One of the last key factors to understand is the stated rationale behind the proposed agreement. According to Secretary Yellen, the point of this agreement is to give the large, wealthy nations of the G7 a chance to transform their massive, purportedly-temporary stimulus spending sprees to manage the pandemic into permanent spending funds to deal with left-wing priorities like climate change and ‘systemic’ injustice. I personally disagree with these spending plans, but if we want to kneecap our own economy by tilting at windmills we should at least be honest enough to bear the cost ourselves. Instead, the Biden team proposes to cajole, coerce, and cudgel other, less powerful, non-G7 nations into following this plan set down from on high; smaller and (relatively) poorer nations with more competitive tax rates, like Ireland and Hungary, would be most harmed by this policy. Larger rival nations like China won’t be shanghaied into hurting their own economies just so American leftists can punitively tax multinational companies to pay for utopian socialist programs, but more vulnerable nations who seek our friendship might; we’ll be harming ourselves and our friends, while only benefiting authoritarian regimes like Russia and China, who will look competitive by comparison.
Ironically, those most fervently pushing this ridiculous plan are the farthest left in American politics, the same folks who often decry American foreign policy as thinly-veiled ‘imperialism’. But what is more indicative or representative of modern-day imperialism than this plan? It is certainly imperialistic for the governments of the richest democratic nations on Earth to try to force down economic policies on other nations that are meant to reduce their competitiveness in an effort to increase tax revenues in the G7. Just as with climate policy, the rich nations of the world are looking to pull the ladder out from under those developing or less wealthy nations who wish to traverse the same, well-trodden path to prosperity that the G7 themselves followed!

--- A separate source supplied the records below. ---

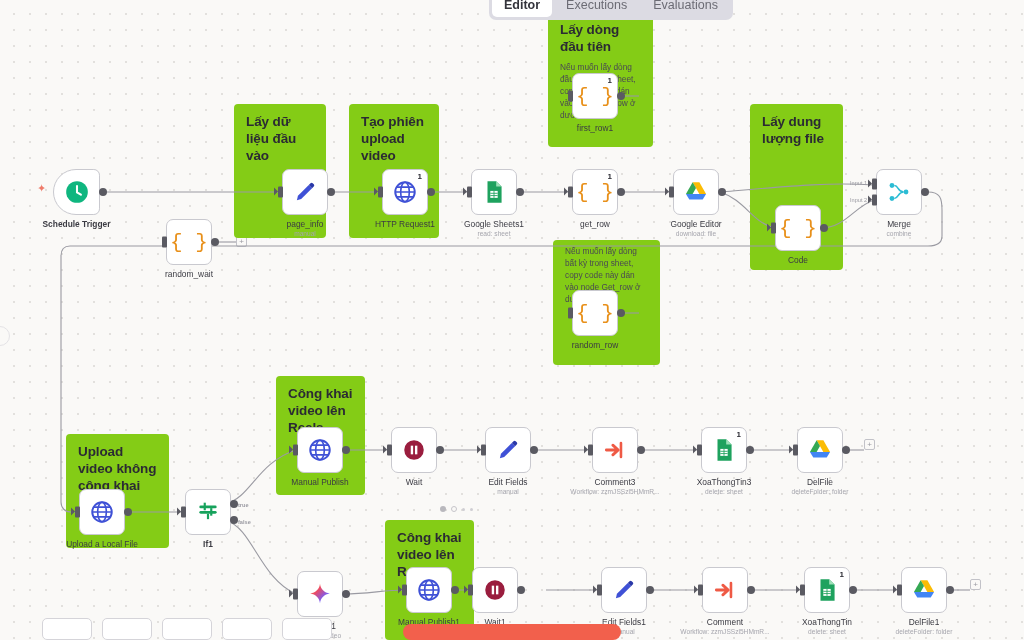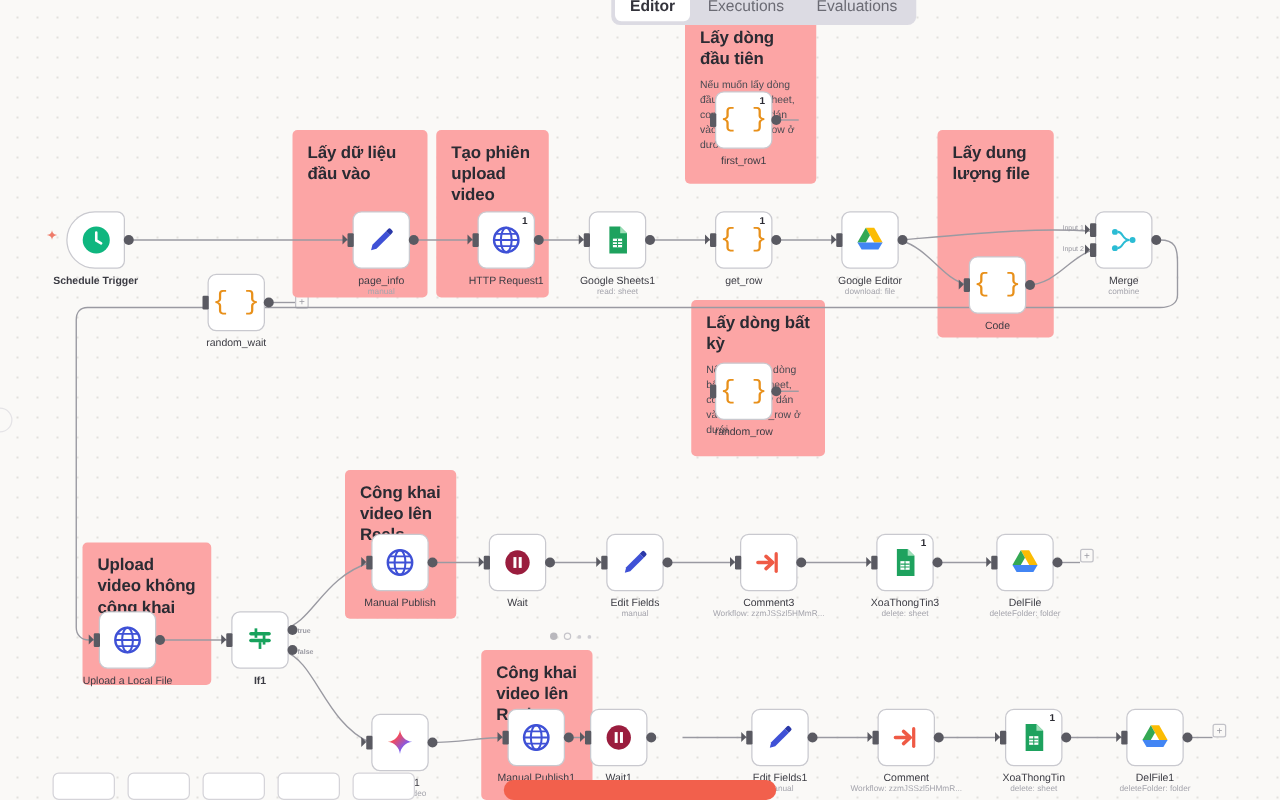"Lấy dòng đầu tiên" .sticky { background: #fca5a5 -> #84cc16 }
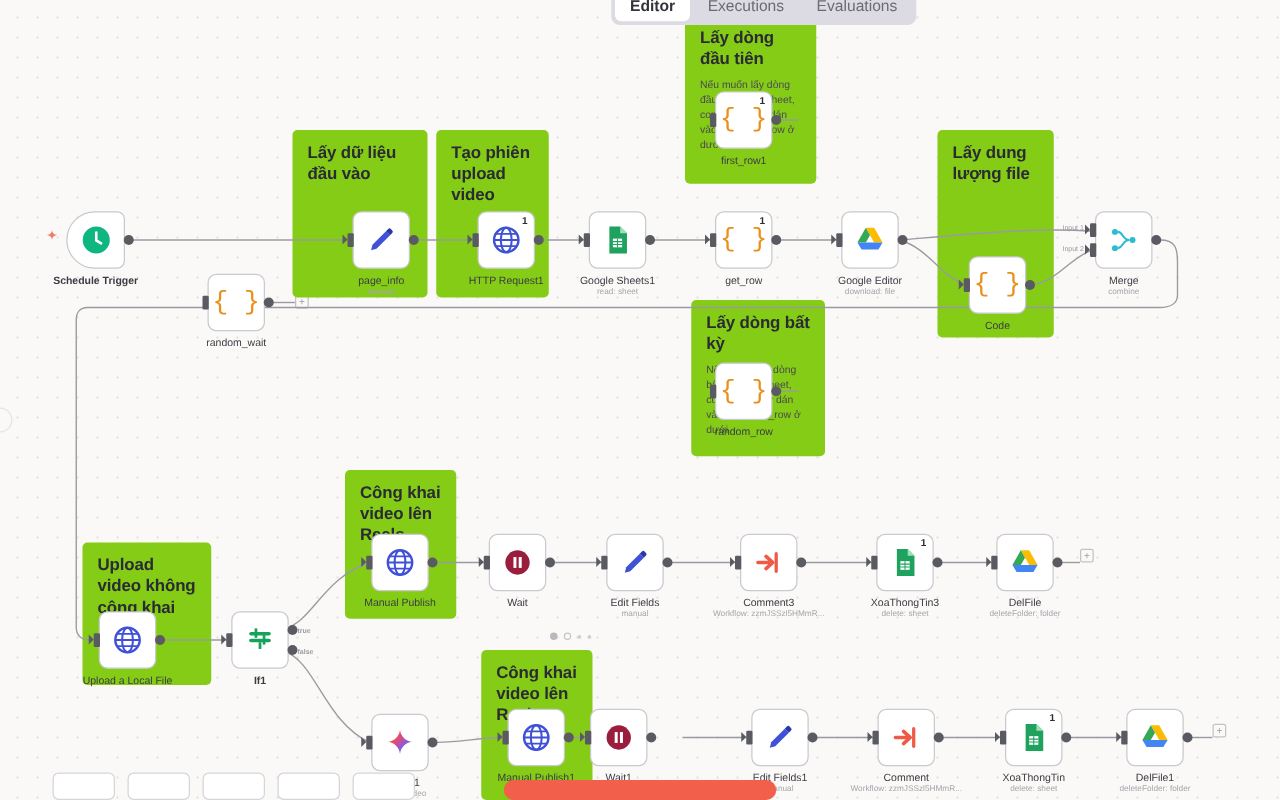"Lấy dữ liệu đầu vào" div.sticky { width: 108px -> 92px }
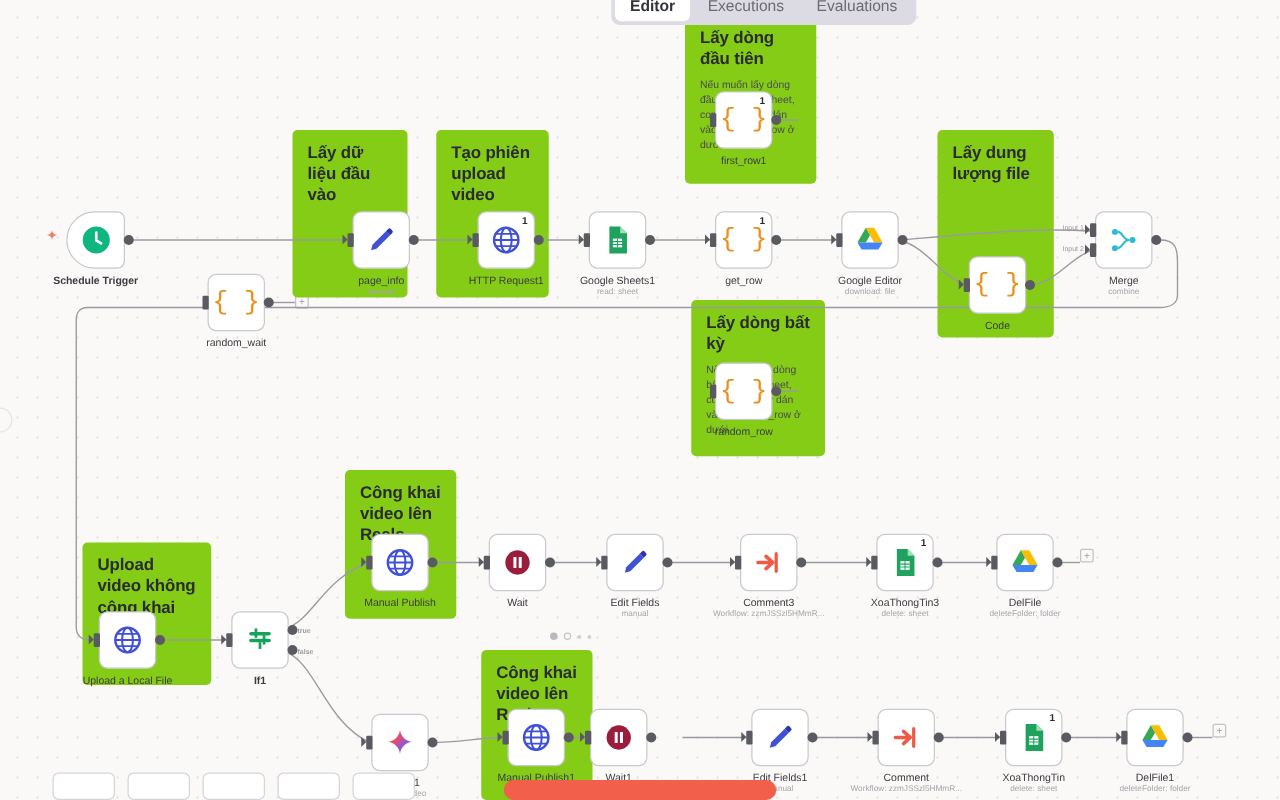"Lấy dòng bất kỳ" div.s-title { html: <div>Lấy dòng bất kỳ</div> -> none }
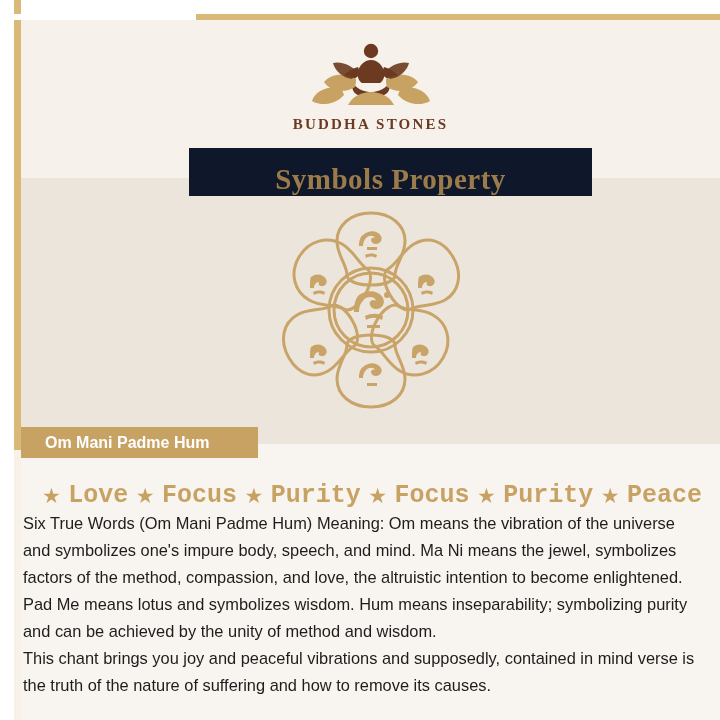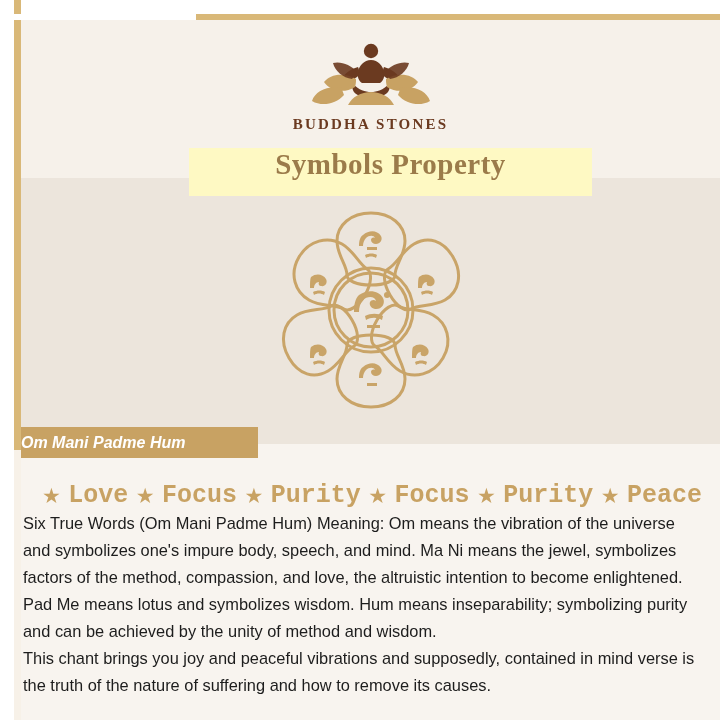"Symbols Property" .title-bar { align-items: flex-start -> flex-end; background: #fef9c3 -> #0f172a }
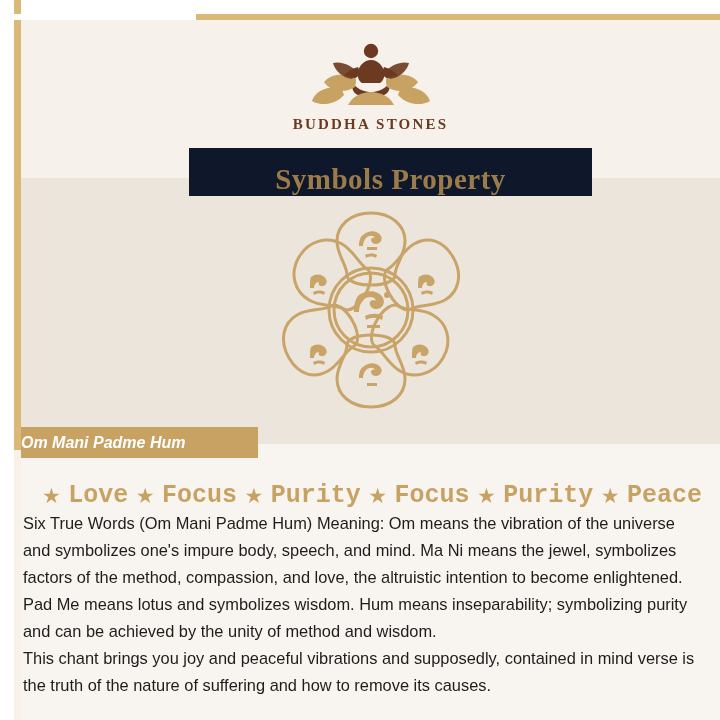"Om Mani Padme Hum" .chip-label { font-style: italic -> none; padding-left: none -> 24px }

Yet I hear nothing about this policy being described (appropriately, for once) in imperialistic terms from the usual suspects; one might get the impression that they’re fundamentally unserious people who only wish to denigrate the US in favor of our international foes. Unfortunately, it seems that seeking international agreement as an end in itself versus as a means to an end, denigrating the US, and pushing anti-competitive economic policies are currently in vogue. One can only hope that the new administration comes to its senses sometime soon, but that may be unduly optimistic. At least we can count on the Senate to refuse ratification of such an economically disastrous treaty – if the Constitution still is worth the paper it’s written on.